Observe the timing of Bush Jr's first Middle East "initiative" (Britain's Blair is irrelevant now as ever -- whether it's "third way" Democrats or "right-wing conspiracy" Republicans in the White House, he happily does what he is told). An acknowledged war criminal has just won the premiership in Israel. He is forming a cabinet straight out of the Arabs' worst nightmare, a grim Zionist monolith that leaves not the slightest room for illusion; one great big happy Zionist family, stretching all the way from the Arabs' pet dove, Peres (who remembers Qana anyway?), to a couple of frothing-at-the-mouth genocidal maniacs with freakish dreams of wiping out half of Egypt's 60 million people by bombing the High Dam. Nearly ten years after Madrid, the peace process has been declared over and done with. There shall be no "final and lasting" Arab-Israeli peace. Israel is to have a war cabinet, and the whole region seems to be hanging over a precipice of apocalyptic violence.
And Bush Jr goes and bombs Baghdad.
If only to underline the linkage, the allegedly "routine" bombing of the beleaguered Arab capital is to be followed soon after by joint US-Israeli Patriot missile exercises, also "routine."

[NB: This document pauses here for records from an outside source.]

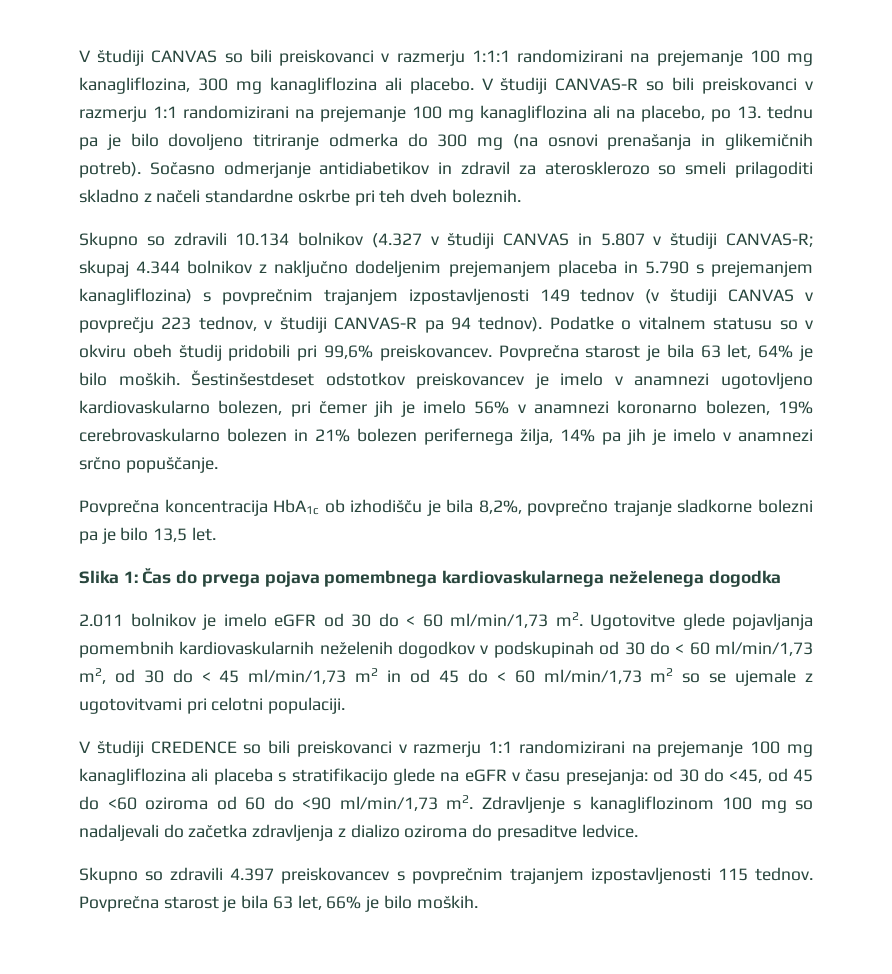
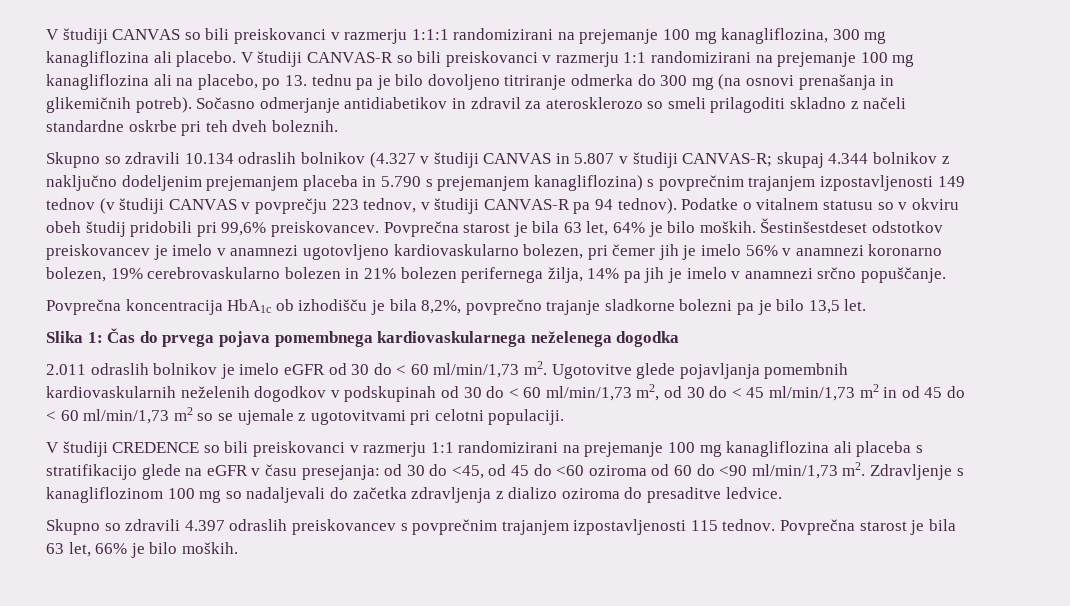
- Skupno so zdravili 10.134 bolnikov (4.327 v študiji CANVAS in 5.807 v študiji CANVAS-R; skupaj 4.344 bolnikov z naključno dodeljenim prejemanjem placeba in 5.790 s prejemanjem kanagliflozina) s povprečnim trajanjem izpostavljenosti 149 tednov (v študiji CANVAS v povprečju 223 tednov, v študiji CANVAS-R pa 94 tednov).
+ Skupno so zdravili 10.134 odraslih bolnikov (4.327 v študiji CANVAS in 5.807 v študiji CANVAS-R; skupaj 4.344 bolnikov z naključno dodeljenim prejemanjem placeba in 5.790 s prejemanjem kanagliflozina) s povprečnim trajanjem izpostavljenosti 149 tednov (v študiji CANVAS v povprečju 223 tednov, v študiji CANVAS-R pa 94 tednov).
- 2.011 bolnikov je imelo eGFR od 30 do < 60 ml/min/1,73 m2.
+ 2.011 odraslih bolnikov je imelo eGFR od 30 do < 60 ml/min/1,73 m2.
- Skupno so zdravili 4.397 preiskovancev s povprečnim trajanjem izpostavljenosti 115 tednov.
+ Skupno so zdravili 4.397 odraslih preiskovancev s povprečnim trajanjem izpostavljenosti 115 tednov.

Such breezy disregard for the stability and, at the very least, medium-term survival prospects of America's friends in the Arab world seems, at first glance, totally bewildering -- even more so now that the AIPAC crowd is out of the White House, having been replaced by the Arabs' alleged friends in the oil industry. The point, of course, is that in today's US, one does not need to be Jewish to be a Zionist, as Edward Said has so clearly illustrated in his series of articles on Zionism in America. It is not that the "Zionist lobby" has become all-powerful in America, but that Zionism, in ideology and practice, has become the most accurate expression of America's imperial self-image and needs in a post-Cold War, globalised and globalising world. No other ideology and practice seems to both embody and epitomise the arrogance of power, the arbitrary and unchecked dispensing of violence, the unequivocally racist contempt for the oppressed and the heartless denial of their most fundamental rights, that appear more and more to be essential requisites of US-led capitalist globalisation -- at so little cost, and so successfully.
Meanwhile, not a single reassuring illusion is left for the Arab "realists" to lean on.